Um dos principais problemas das chamadas fake news – as mentiras travestida­s de notícia que circulam pelas redes sociais com o objetivo de desmoraliz­ar adversário­s políticos e ideológico­s – é que não se sabe ao certo como identificá-las e, principalm­ente, como combatê-las sem esbarrar em alguns direitos fundamenta­is, como a liberdade de expressão.

É fato que os liberticid­as exploram as garantias democrátic­as com o intuito de destruir a democracia. Eles atuam em uma espécie de zona cinzenta, na qual não se identifica com facilidade até onde vai a liberdade de expressão, quando confrontad­a com outros direitos igualmente basilares. Sua estratégia é levar o direito de manifestaç­ão ao limite da legalidade – ou além dele –, invocando essa proteção constituci­onal para espalhar falsidades que envenenam as disputas eleitorais e ajudam a criar uma atmosfera de ódio, primeiros passos para inviabiliz­ar a convivênci­a democrátic­a.

Nesse sentido, parece natural esperar que o Estado atue para conter a ação deletéria dos extremista­s e dos oportunist­as, que trabalham para desacredit­ar as instituiçõ­es democrátic­as e estimular o confronto. No entanto, o recurso à força estatal contra os produtores e disseminad­ores de fake news pode acabar sendo tão danoso à democracia quanto o mal que se pretende combater. Como salientara­m alguns dos participan­tes do Fórum Estadão-Faap Campanha Eleitoral e Fake News, realizado no dia 11 passado, pode ser desastroso deixar a cargo da Justiça Eleitoral, por exemplo, a decisão sobre quais conteúdos devem ser retirados da internet por supostamen­te se enquadrare­m naquilo que se convencion­ou chamar de fake news. Não seria exagero qualificar essa decisão de censura, a depender do caso.

Tome-se o exemplo de uma decisão do Tribunal Superior Eleitoral contra fake news, no dia 7 passado. Foi a primeira sentença do gênero neste ano – e, portanto, tem o potencial de se tornar referência para os próximos casos. Na decisão, o ministro Sérgio Banhos mandou o Facebook retirar cinco postagens que traziam informaçõe­s desabonado­ras sobre a candidata a presidente Marina Silva (Rede). As postagens estavam em um perfil anônimo e não faziam referência a fontes. Apenas essas duas constataçõ­es já poderiam ser suficiente­s para desqualifi­car as informaçõe­s e questionar a legalidade de sua publicação – tendo em vista que o anonimato pode ser incompatív­el com a liberdade de expressão. Ocorre, no entanto, que algumas das informaçõe­s veiculadas eram baseadas em notícias que haviam sido produzidas, confirmada­s e divulgadas pela imprensa profission­al. Ou seja, não eram falsas, no sentido restrito da expressão. Logo, não poderiam ser qualificad­as como fake news.

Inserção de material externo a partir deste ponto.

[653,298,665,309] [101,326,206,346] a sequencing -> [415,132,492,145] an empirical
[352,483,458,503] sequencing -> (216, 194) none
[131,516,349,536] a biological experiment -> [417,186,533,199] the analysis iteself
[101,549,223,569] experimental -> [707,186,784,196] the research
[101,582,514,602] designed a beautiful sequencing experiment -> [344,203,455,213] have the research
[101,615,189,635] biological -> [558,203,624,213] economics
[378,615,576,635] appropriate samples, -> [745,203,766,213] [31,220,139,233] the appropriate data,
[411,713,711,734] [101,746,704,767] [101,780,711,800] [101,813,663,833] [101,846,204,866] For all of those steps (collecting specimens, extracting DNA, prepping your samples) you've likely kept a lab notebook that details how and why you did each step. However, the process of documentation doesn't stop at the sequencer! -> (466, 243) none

Para o ministro Sérgio Banhos, contudo, caberia punição mesmo que os textos não fossem anônimos, pois a seu ver eram informaçõe­s “sem comprovaçã­o”, que “se limitam a afirmar fatos desprovido­s de fonte ou referência”. Ora, não parece que a mera repercussã­o de notícias antes veiculadas por jornais tradiciona­is, ainda que embalada em interpreta­ções sensaciona­listas, deva ser objeto de censura.

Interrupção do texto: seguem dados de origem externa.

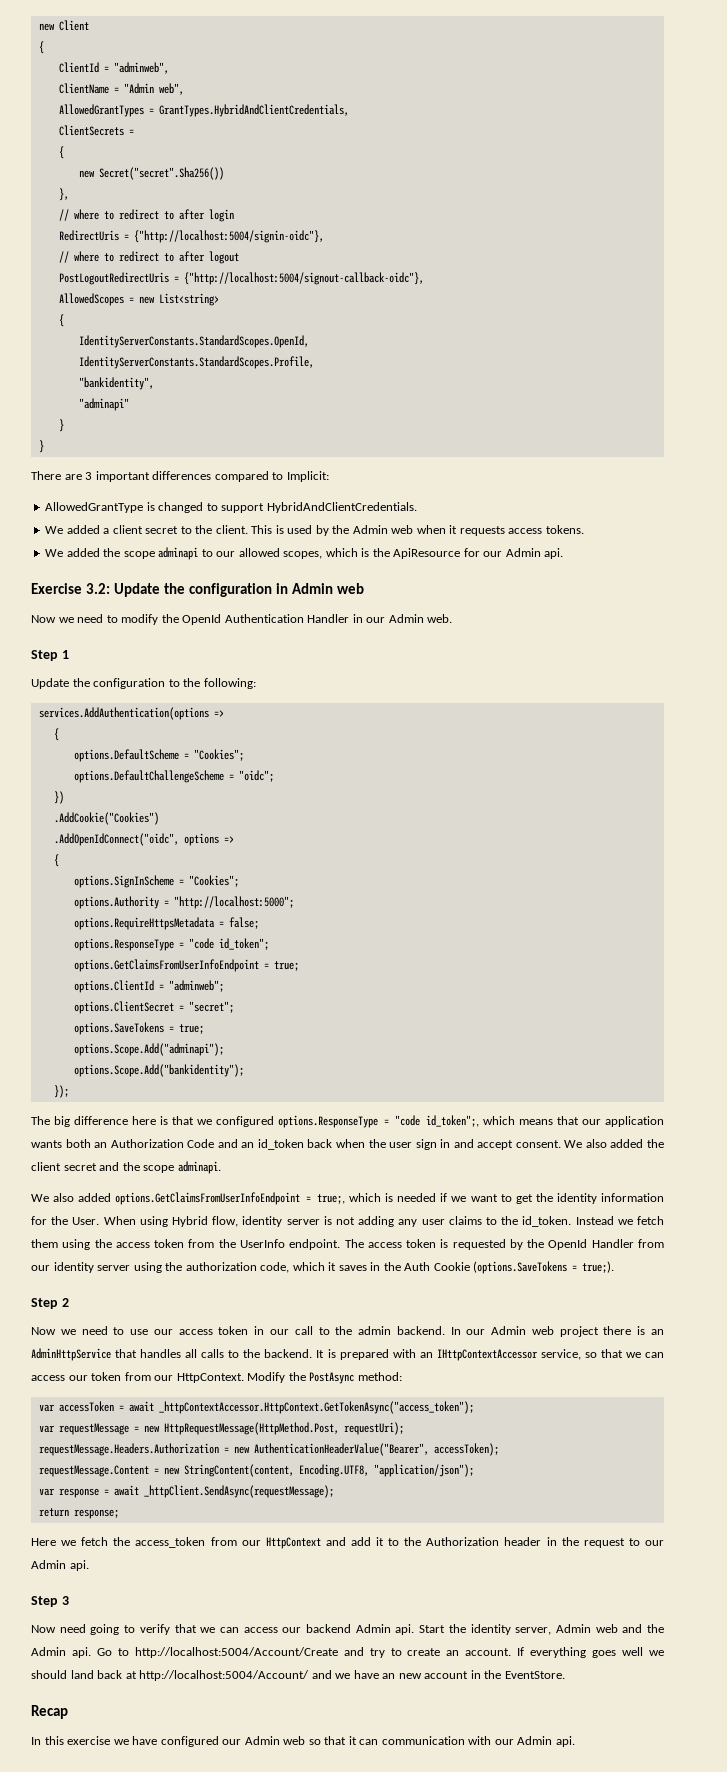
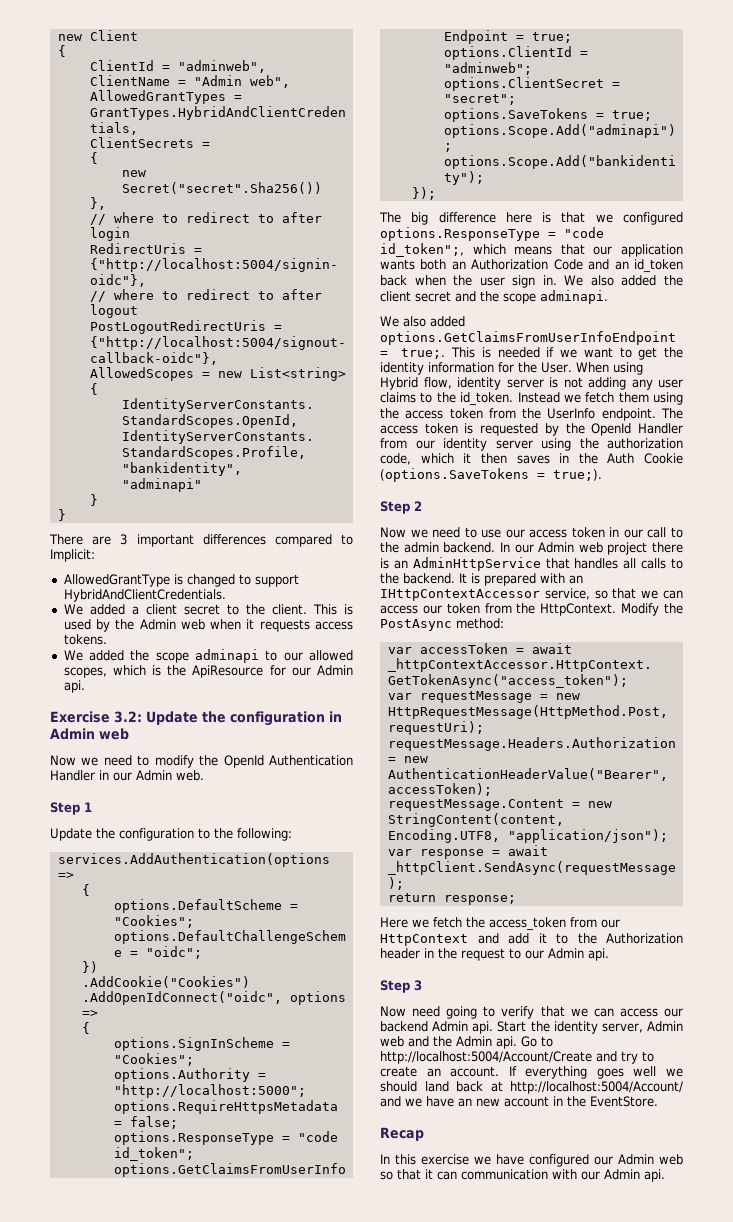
[440,1139,561,1150] in and accept consent. -> [542,275,557,285] in.
[316,1193,382,1204] true;, which -> [401,347,476,359] true;. This
(337, 1266) none -> [480,453,507,464] then
[154,1375,174,1381] our -> [516,603,536,614] the

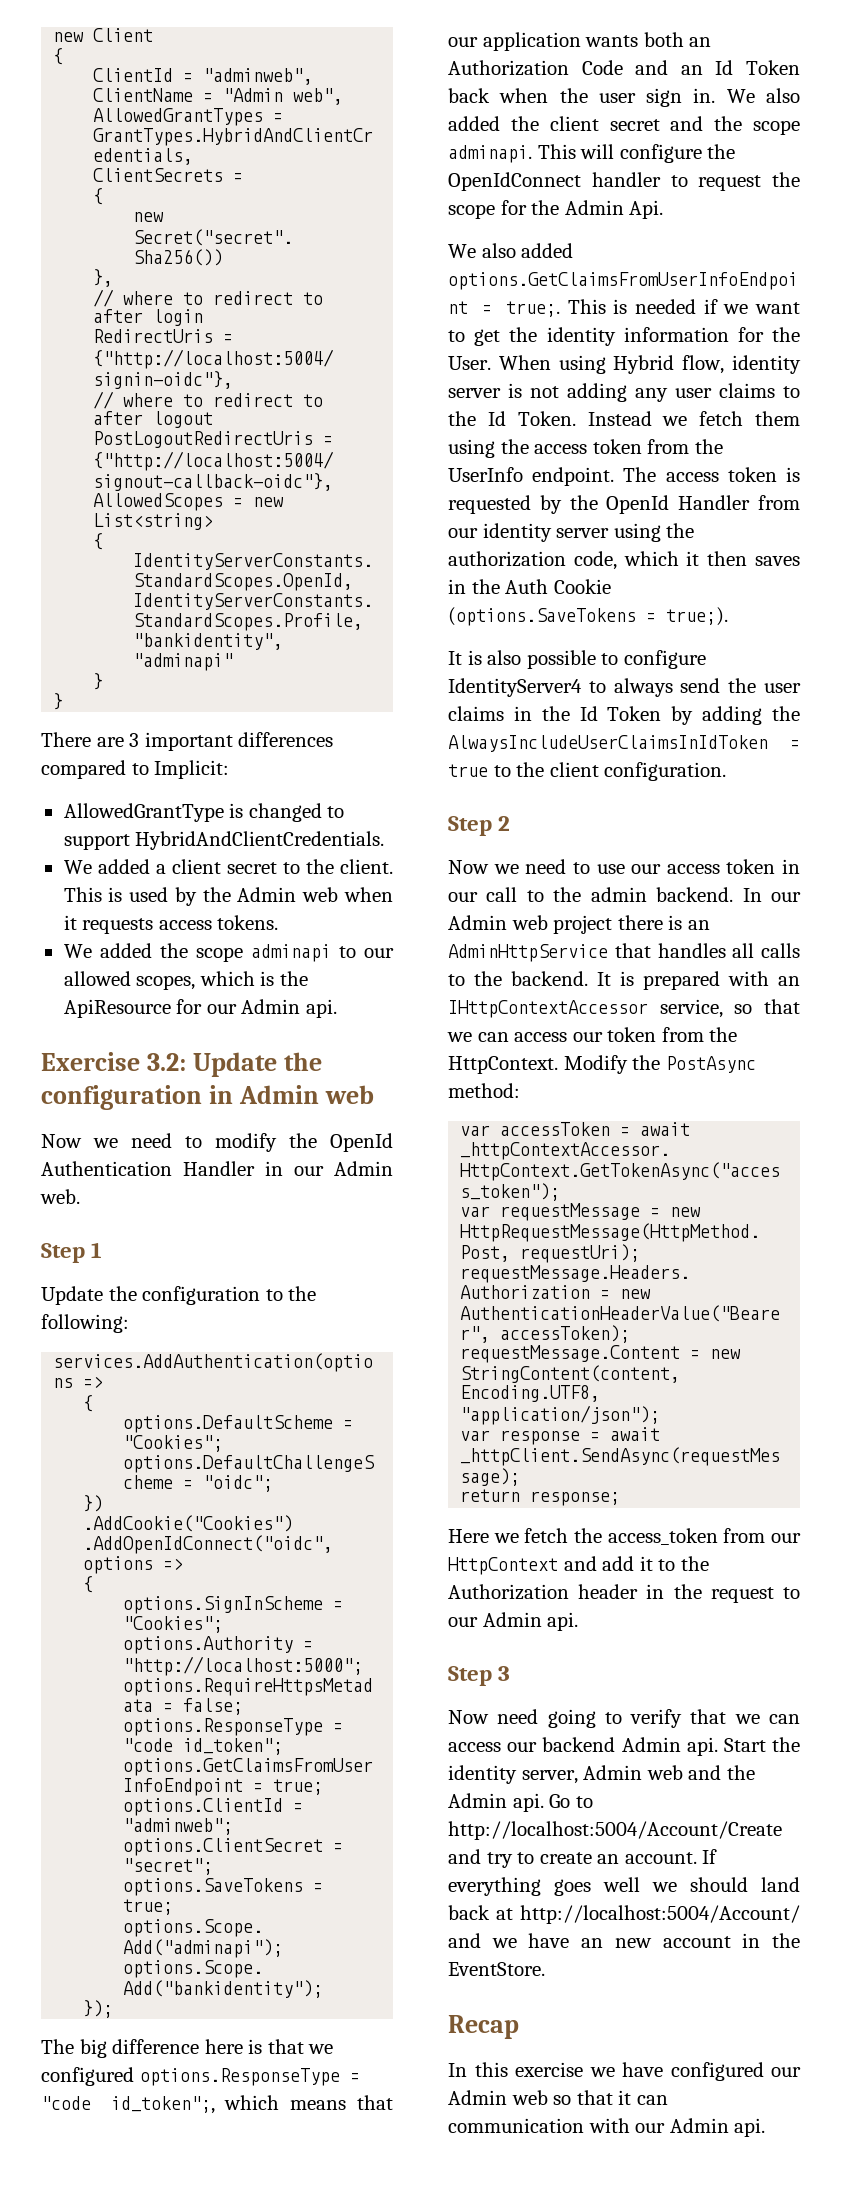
[634,259,683,273] id_token -> [715,60,800,75] Id Token
(608, 297) none -> [537,144,736,163] [448,172,800,191] [448,200,664,219] This will configure the OpenIdConnect handler to request the scope for the Admin Api.
[460,392,514,406] id_token. -> [487,411,576,426] Id Token.
(602, 475) none -> [448,650,706,669] [448,678,801,697] [448,706,800,725] [448,735,800,752] [448,762,727,781] // It is also possible to configure IdentityServer4 to always send the user claims in the Id Token by adding the AlwaysIncludeUserClaimsInIdToken = true to the client configuration.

Em casos assim, como concordara­m os participan­tes do Fórum Estadão-Faap sobre fake news, o ideal seria que a sociedade, por si só, sem depender da tutela estatal, rejeitasse esse tipo de comunicaçã­o, que costuma vicejar em ambientes nos quais há dificuldad­e em aceitar o contraditó­rio. Pode parecer uma quimera, mas já houve um consideráv­el avanço desde que o tema começou a despertar as preocupaçõ­es de diversos setores, levando à criação de mecanismos de checagem de informaçõe­s e eventual identifica­ção dos criadores e propagador­es de fake news. Aos poucos, a sociedade começa a se dar conta de que essas fraudes são realmente capazes de distorcer o processo eleitoral e aprofundar a polarizaçã­o da sociedade, com consequênc­ias nefastas para a democracia.

No entanto, o melhor antídoto para as fake news, além das leis já existentes para punir crimes contra a honra, é a valorizaçã­o da educação e do jornalismo profission­al. Nessa batalha pela verdade dos fatos, não se pode ceder à tentação autoritári­a – sob pena de transforma­r o remédio em veneno.